Outro problema foi o personagem Vincent Mancini (Andy Garcia), filho ilegítimo de Sonny Corleone, ter sumido da trama, sem ganhar um arco adequado. Afinal, a sua rivalidade com Joey Zasa (Joe Mantegna) foi um dos aspectos que melhor funcionou no filme.
“Vincent, o meu personagem, agora é apresentado antes, já que a linha do tempo de Michael (Al Pacino) tem uma narrativa mais limpa”, contou Andy Garcia, que participou de painel sobre a produção durante a CCXP, com cobertura do NeoFeed.
O ator se referiu aqui ao fato de a nova versão dispensar os flashbacks da morte de Fredo Corleone (John Cazale) em “O Poderoso Chefão II” na abertura.
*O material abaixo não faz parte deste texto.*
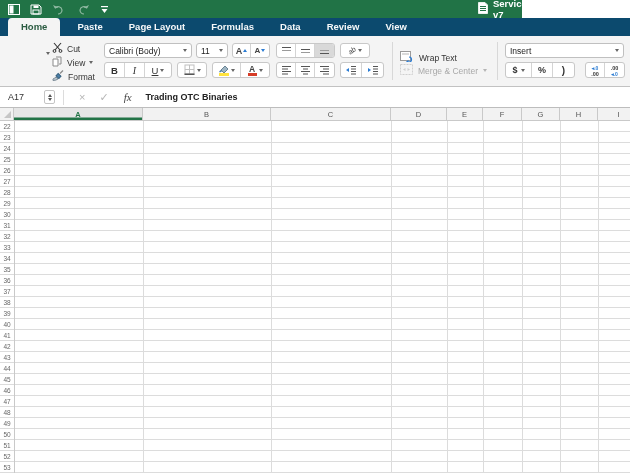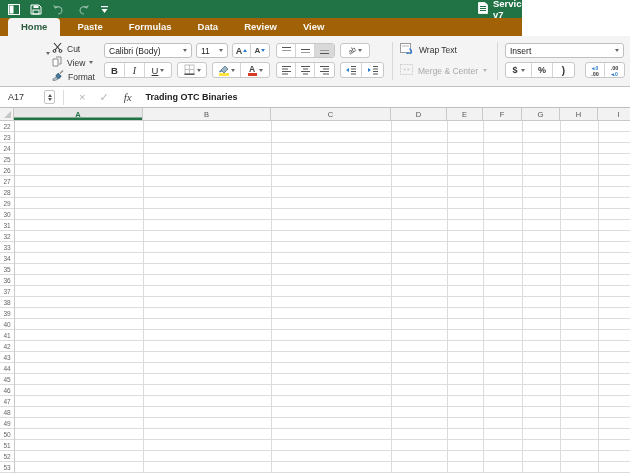"Home" .tabbar { background: #a16207 -> #0c4a6e; width: 522px -> 630px }
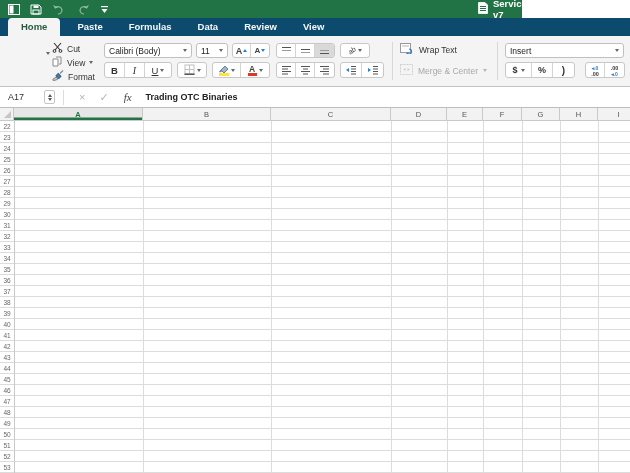"Page Layout" div.tab { html: none -> <div>Page Layout</div> }
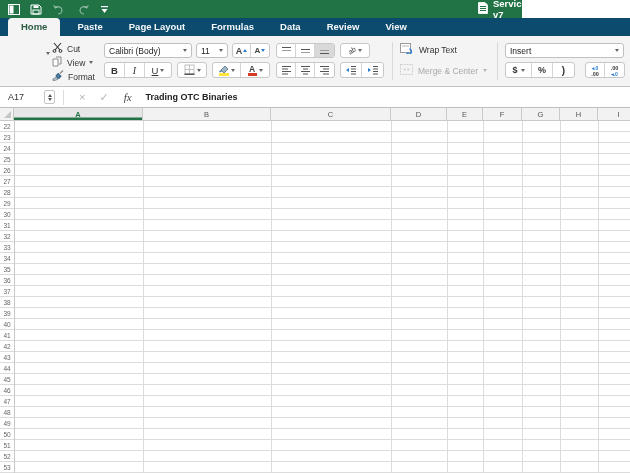"Wrap Text" .wrap-row { top: 7px -> 15px }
Agora, o roteiro entra logo de cara no que realmente interessa. Ou seja, no conflito principal: a associação dos Corleone com o Vaticano e a corrupção na Igreja.
No lugar de esperar 40 minutos, como acontecia no filme lançado em 1990, a nova montagem já abre com o encontro de Michael com o Arcebispo Gilday (Donal Donnelly), o chefe do banco do Vaticano, o que leva a uma troca de favores, sacramentada no investimento da família Corleone em empreendimento com a Igreja.
“Ficou muito mais claro agora o acordo imobiliário com o Vaticano, assim como o dilema que Michael enfrenta”, disse Garcia, lembrando que o mafioso tenta sem sucesso deixar a vida de crimes.
Garcia destaca que uma das cenas de seu personagem foi cortada para aumentar o impacto do assassinato de Joey Zasa. “Não vemos mais Connie, interpretada por Talia Shire, dando a ordem, dentro da igreja, para que Vincent mate Joey, o que acrescenta um elemento de surpresa”, afirmou o ator.
Indicado ao Oscar de melhor ator coadjuvante pelo seu desempenho como o mafioso aqui, Garcia atribui os problemas do filme à “pressão” sofrida por Coppola 30 ano atrás. “O que descobri ao longo do processo foi que, com o lançamento da produção previsto para o Natal de 1990, Francis não teve tempo suficiente para organizá-la do jeito que queria”, comentou.
Coppola ter revisitado a obra é um sinal, para o ator, de que o cineasta teve de se submeter à Paramount Pictures, com decisões que “fugiram ao seu controle”. “Só o fato de o estúdio ter insistido para que o título fosse ‘O Poderoso Chefão 3’ já sugere que eles queriam mesmo a parte 4, 5, 6, 7...”, brincou o ator.